ACCEPTING RESPONSIBILITY: The AFP reported that backing USADA would "boldly underline the UCI's ongoing commitment to the fight against drugs cheats as well as highlight its desire to confine the drug-fueled successes of the past well behind it." Although McQuaid is "credited with introducing the much-heralded blood passport programme -- a proven deterrent for cheats -- he has often come in for criticism in his years in charge of the UCI" (AFP, 10/21). The AP's Jim Vertuno reported that Armstrong greeted 4,300 cyclists at his Livestrong charity bike ride Sunday. Armstrong told the crowd he has faced a "very difficult" few weeks. He "did not otherwise mention" USADA's report detailing evidence of doping or the possible sanctions. Armstrong wore a black T-shirt instead of the charity's signature yellow jersey, given to the winner of the Tour de France (AP, 10/21). In Sydney, David Walsh opined that "as important as this moment is for Armstrong, it is also important for UCI's leadership as it too has many questions to answer." The UCI "should accept the sanctions imposed on Armstrong and its leaders." McQuaid and UCI Honorary President Hein Verbruggen should then "accept responsibility for the poisonous years and resign as president and honorary life president." Anything less "leaves the sport in a kind of limbo" (THE AUSTRALIAN, 10/22).
Former Australian Labor politician Mark Arbib will "present his review into the governance" of Australian rugby to the Australian Rugby Union board Monday, according to Bret Harris of THE AUSTRALIAN. Initiated by retiring ARU CEO John O'Neill 12 months ago, the Arbib Report will be "the biggest shake-up in the history of Australian rugby and will bring the game into the 21st century." Arbib is expected to recommend the ARU "move away from its antiquated, federated model of governance toward an AFL-style independent commission." Cricket, rugby league and football have "all considered or followed" the same format. If the ARU approves an independent commission, it will "have to be ratified at an extraordinary general meeting of the member unions." Any constitutional change "requires a 75% majority of the member unions" (THE AUSTRALIAN, 10/21).

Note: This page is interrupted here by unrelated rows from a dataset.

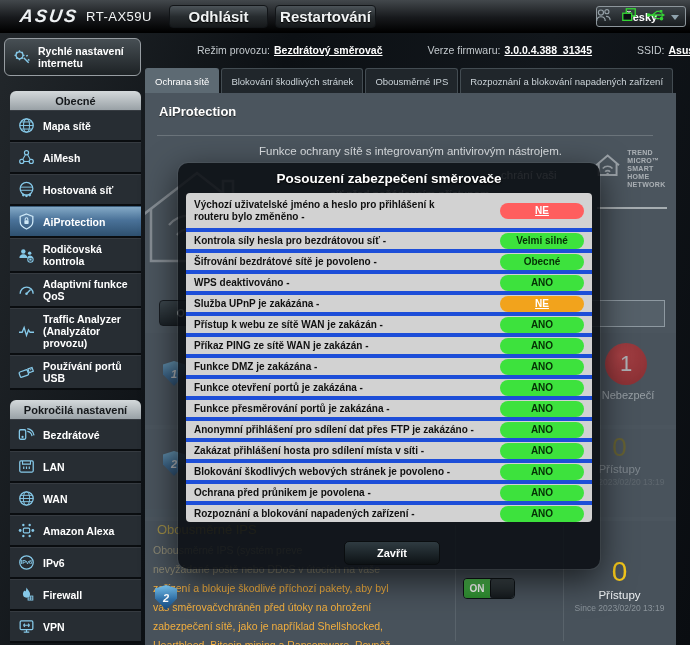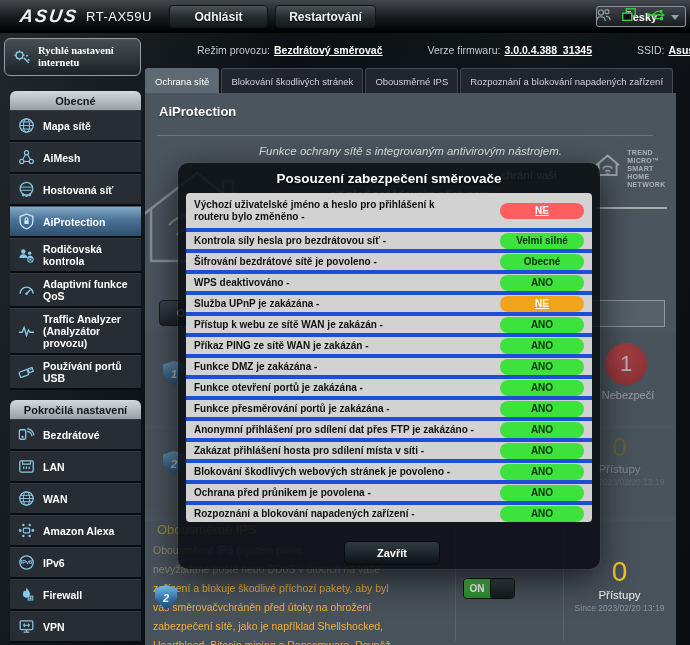"Odhlásit" .tbtn { font-size: 12px -> 15px }
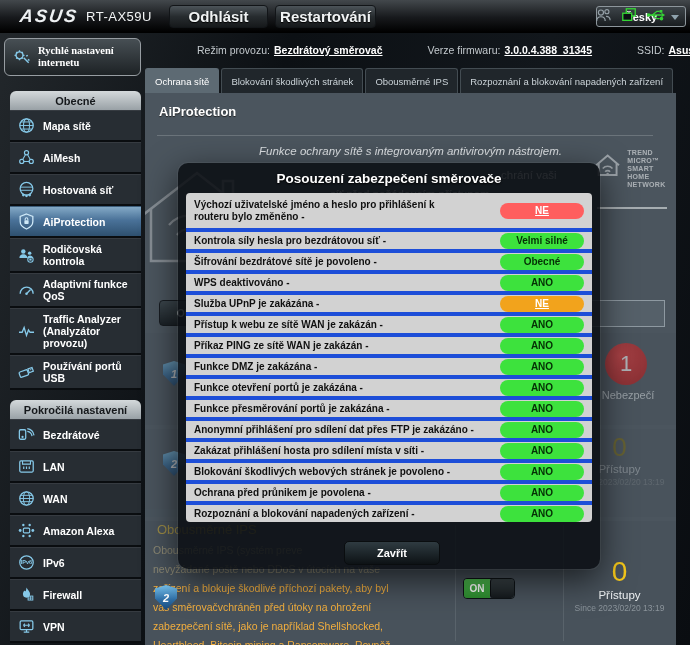"Rychlé nastavení" .qis .txt { font-family: Liberation Serif, serif -> none }
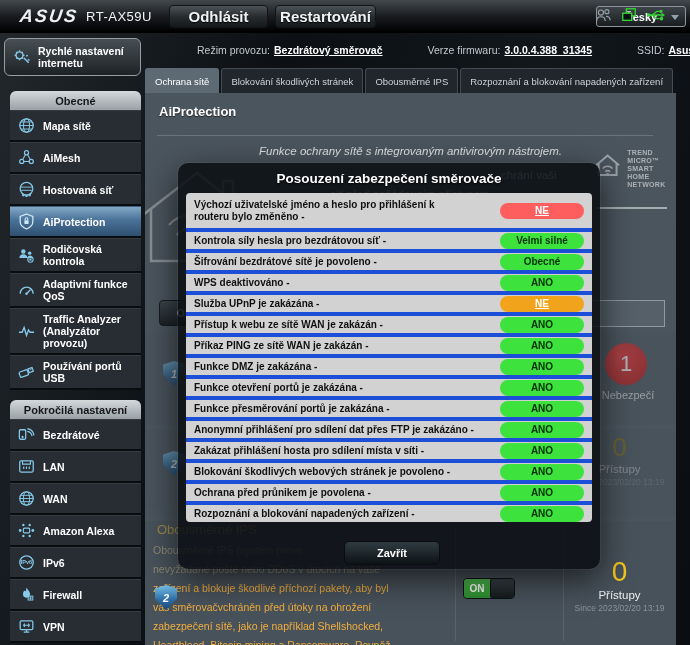"Funkce ochrany sítě s integrovaným" .intro1 { font-style: italic -> none }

Cricket South Africa suspended CEO Gerald Majola "has been dismissed for concealing bonus payments made to himself and staff three years ago," according to Colin Crompton of the London INDEPENDENT. CSA Disciplinary Chair Karel Tip found Majola guilty of all nine charges against him following a hearing that Majola "refused to attend." The CSA issued a statement that said Majola, suspended since March, was sacked "with immediate effect." He was found guilty of "receiving and failing to disclose bonuses" from South Africa's hosting of the '09 Indian Premier League, and "misusing his travel allowance." Majola paid 4.7M rand (£544,000) in bonuses to CSA staff without approval and paid himself 1.7M rand (£197,000). Tip wrote, "Mr. Majola failed to disclose the bonus when he had a clear and ongoing duty to do so. Even worse, Mr. Majola expressly lied about it, vowing more than once that he 'had not received a cent'" (INDEPENDENT, 10/20). The SOWETAN reported that Majola withdrew from the hearing last week, "questioning the legitimacy of the process and arguing that the CSA board had already cleared him of any wrongdoing in respect of the charges levelled against him." Majola's lawyer, Pumezo David, said that he had "set aside the disciplinary hearing and had formally opposed it through the Labour Court." David confirmed that all the respondents in their Labour Court application, which included CSA and President Jacob Zuma, "had been furnished with papers and had until Oct. 29 to respond" (SOWETAN, 10/19).